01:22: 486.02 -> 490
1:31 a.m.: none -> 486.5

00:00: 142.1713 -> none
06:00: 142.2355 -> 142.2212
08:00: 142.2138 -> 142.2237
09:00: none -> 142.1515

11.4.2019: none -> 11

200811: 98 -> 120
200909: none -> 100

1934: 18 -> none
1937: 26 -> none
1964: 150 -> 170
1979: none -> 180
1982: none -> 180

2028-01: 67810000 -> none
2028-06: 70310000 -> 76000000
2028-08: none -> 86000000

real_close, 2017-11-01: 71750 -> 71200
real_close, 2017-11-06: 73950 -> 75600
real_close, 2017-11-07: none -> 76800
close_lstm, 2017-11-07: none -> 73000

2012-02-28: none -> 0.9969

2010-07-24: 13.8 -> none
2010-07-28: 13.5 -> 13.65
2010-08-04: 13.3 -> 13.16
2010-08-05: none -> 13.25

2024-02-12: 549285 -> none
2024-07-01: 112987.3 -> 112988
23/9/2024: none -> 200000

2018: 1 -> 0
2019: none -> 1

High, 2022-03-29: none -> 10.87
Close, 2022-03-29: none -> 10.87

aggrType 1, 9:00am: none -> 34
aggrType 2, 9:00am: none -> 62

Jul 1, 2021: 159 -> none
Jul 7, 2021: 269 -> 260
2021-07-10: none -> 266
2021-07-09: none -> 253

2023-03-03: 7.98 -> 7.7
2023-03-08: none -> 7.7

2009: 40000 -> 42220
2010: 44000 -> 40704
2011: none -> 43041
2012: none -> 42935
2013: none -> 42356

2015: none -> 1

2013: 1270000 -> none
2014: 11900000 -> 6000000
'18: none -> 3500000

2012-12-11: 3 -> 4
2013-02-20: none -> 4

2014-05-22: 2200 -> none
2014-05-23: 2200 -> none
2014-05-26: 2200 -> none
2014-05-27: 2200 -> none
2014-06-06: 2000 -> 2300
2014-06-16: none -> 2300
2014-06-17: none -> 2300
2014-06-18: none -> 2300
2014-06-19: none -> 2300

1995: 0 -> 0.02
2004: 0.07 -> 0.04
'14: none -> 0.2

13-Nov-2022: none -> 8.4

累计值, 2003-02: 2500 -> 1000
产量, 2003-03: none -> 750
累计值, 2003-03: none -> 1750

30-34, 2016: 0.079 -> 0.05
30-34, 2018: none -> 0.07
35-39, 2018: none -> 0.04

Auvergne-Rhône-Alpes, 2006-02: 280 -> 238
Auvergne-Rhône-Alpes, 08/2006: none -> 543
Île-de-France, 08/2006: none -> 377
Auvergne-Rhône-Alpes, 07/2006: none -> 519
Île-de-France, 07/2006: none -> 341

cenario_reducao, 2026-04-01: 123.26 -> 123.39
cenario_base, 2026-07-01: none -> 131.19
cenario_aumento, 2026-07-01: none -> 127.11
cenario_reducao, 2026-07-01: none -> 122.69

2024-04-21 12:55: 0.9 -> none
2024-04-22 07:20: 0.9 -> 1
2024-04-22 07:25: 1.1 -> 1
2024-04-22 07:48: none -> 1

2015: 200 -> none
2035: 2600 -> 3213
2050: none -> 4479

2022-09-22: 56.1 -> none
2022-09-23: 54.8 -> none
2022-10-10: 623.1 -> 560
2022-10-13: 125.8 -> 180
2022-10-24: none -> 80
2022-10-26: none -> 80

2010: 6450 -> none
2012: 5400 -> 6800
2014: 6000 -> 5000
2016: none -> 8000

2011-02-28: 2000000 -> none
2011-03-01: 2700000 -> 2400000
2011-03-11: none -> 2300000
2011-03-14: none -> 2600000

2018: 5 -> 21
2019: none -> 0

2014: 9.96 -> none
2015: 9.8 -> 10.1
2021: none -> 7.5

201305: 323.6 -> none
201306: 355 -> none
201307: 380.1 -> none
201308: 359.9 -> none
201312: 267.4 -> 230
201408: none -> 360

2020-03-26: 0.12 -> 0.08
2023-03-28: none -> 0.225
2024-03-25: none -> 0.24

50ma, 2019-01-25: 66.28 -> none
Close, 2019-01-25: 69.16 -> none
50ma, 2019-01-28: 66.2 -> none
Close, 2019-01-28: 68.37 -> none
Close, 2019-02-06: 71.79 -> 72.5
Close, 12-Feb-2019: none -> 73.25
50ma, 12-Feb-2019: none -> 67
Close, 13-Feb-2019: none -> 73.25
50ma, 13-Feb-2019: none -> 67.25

§

◆ **YOUR OBJECTIVE**
The entries above are to be retyped exactly.

◆ **TASK OUTPUT**
01:22: 486.02 -> 490
1:31 a.m.: none -> 486.5

00:00: 142.1713 -> none
06:00: 142.2355 -> 142.2212
08:00: 142.2138 -> 142.2237
09:00: none -> 142.1515

11.4.2019: none -> 11

200811: 98 -> 120
200909: none -> 100

1934: 18 -> none
1937: 26 -> none
1964: 150 -> 170
1979: none -> 180
1982: none -> 180

2028-01: 67810000 -> none
2028-06: 70310000 -> 76000000
2028-08: none -> 86000000

real_close, 2017-11-01: 71750 -> 71200
real_close, 2017-11-06: 73950 -> 75600
real_close, 2017-11-07: none -> 76800
close_lstm, 2017-11-07: none -> 73000

2012-02-28: none -> 0.9969

2010-07-24: 13.8 -> none
2010-07-28: 13.5 -> 13.65
2010-08-04: 13.3 -> 13.16
2010-08-05: none -> 13.25

2024-02-12: 549285 -> none
2024-07-01: 112987.3 -> 112988
23/9/2024: none -> 200000

2018: 1 -> 0
2019: none -> 1

High, 2022-03-29: none -> 10.87
Close, 2022-03-29: none -> 10.87

aggrType 1, 9:00am: none -> 34
aggrType 2, 9:00am: none -> 62

Jul 1, 2021: 159 -> none
Jul 7, 2021: 269 -> 260
2021-07-10: none -> 266
2021-07-09: none -> 253

2023-03-03: 7.98 -> 7.7
2023-03-08: none -> 7.7

2009: 40000 -> 42220
2010: 44000 -> 40704
2011: none -> 43041
2012: none -> 42935
2013: none -> 42356

2015: none -> 1

2013: 1270000 -> none
2014: 11900000 -> 6000000
'18: none -> 3500000

2012-12-11: 3 -> 4
2013-02-20: none -> 4

2014-05-22: 2200 -> none
2014-05-23: 2200 -> none
2014-05-26: 2200 -> none
2014-05-27: 2200 -> none
2014-06-06: 2000 -> 2300
2014-06-16: none -> 2300
2014-06-17: none -> 2300
2014-06-18: none -> 2300
2014-06-19: none -> 2300

1995: 0 -> 0.02
2004: 0.07 -> 0.04
'14: none -> 0.2

13-Nov-2022: none -> 8.4

累计值, 2003-02: 2500 -> 1000
产量, 2003-03: none -> 750
累计值, 2003-03: none -> 1750

30-34, 2016: 0.079 -> 0.05
30-34, 2018: none -> 0.07
35-39, 2018: none -> 0.04

Auvergne-Rhône-Alpes, 2006-02: 280 -> 238
Auvergne-Rhône-Alpes, 08/2006: none -> 543
Île-de-France, 08/2006: none -> 377
Auvergne-Rhône-Alpes, 07/2006: none -> 519
Île-de-France, 07/2006: none -> 341

cenario_reducao, 2026-04-01: 123.26 -> 123.39
cenario_base, 2026-07-01: none -> 131.19
cenario_aumento, 2026-07-01: none -> 127.11
cenario_reducao, 2026-07-01: none -> 122.69

2024-04-21 12:55: 0.9 -> none
2024-04-22 07:20: 0.9 -> 1
2024-04-22 07:25: 1.1 -> 1
2024-04-22 07:48: none -> 1

2015: 200 -> none
2035: 2600 -> 3213
2050: none -> 4479

2022-09-22: 56.1 -> none
2022-09-23: 54.8 -> none
2022-10-10: 623.1 -> 560
2022-10-13: 125.8 -> 180
2022-10-24: none -> 80
2022-10-26: none -> 80

2010: 6450 -> none
2012: 5400 -> 6800
2014: 6000 -> 5000
2016: none -> 8000

2011-02-28: 2000000 -> none
2011-03-01: 2700000 -> 2400000
2011-03-11: none -> 2300000
2011-03-14: none -> 2600000

2018: 5 -> 21
2019: none -> 0

2014: 9.96 -> none
2015: 9.8 -> 10.1
2021: none -> 7.5

201305: 323.6 -> none
201306: 355 -> none
201307: 380.1 -> none
201308: 359.9 -> none
201312: 267.4 -> 230
201408: none -> 360

2020-03-26: 0.12 -> 0.08
2023-03-28: none -> 0.225
2024-03-25: none -> 0.24

50ma, 2019-01-25: 66.28 -> none
Close, 2019-01-25: 69.16 -> none
50ma, 2019-01-28: 66.2 -> none
Close, 2019-01-28: 68.37 -> none
Close, 2019-02-06: 71.79 -> 72.5
Close, 12-Feb-2019: none -> 73.25
50ma, 12-Feb-2019: none -> 67
Close, 13-Feb-2019: none -> 73.25
50ma, 13-Feb-2019: none -> 67.25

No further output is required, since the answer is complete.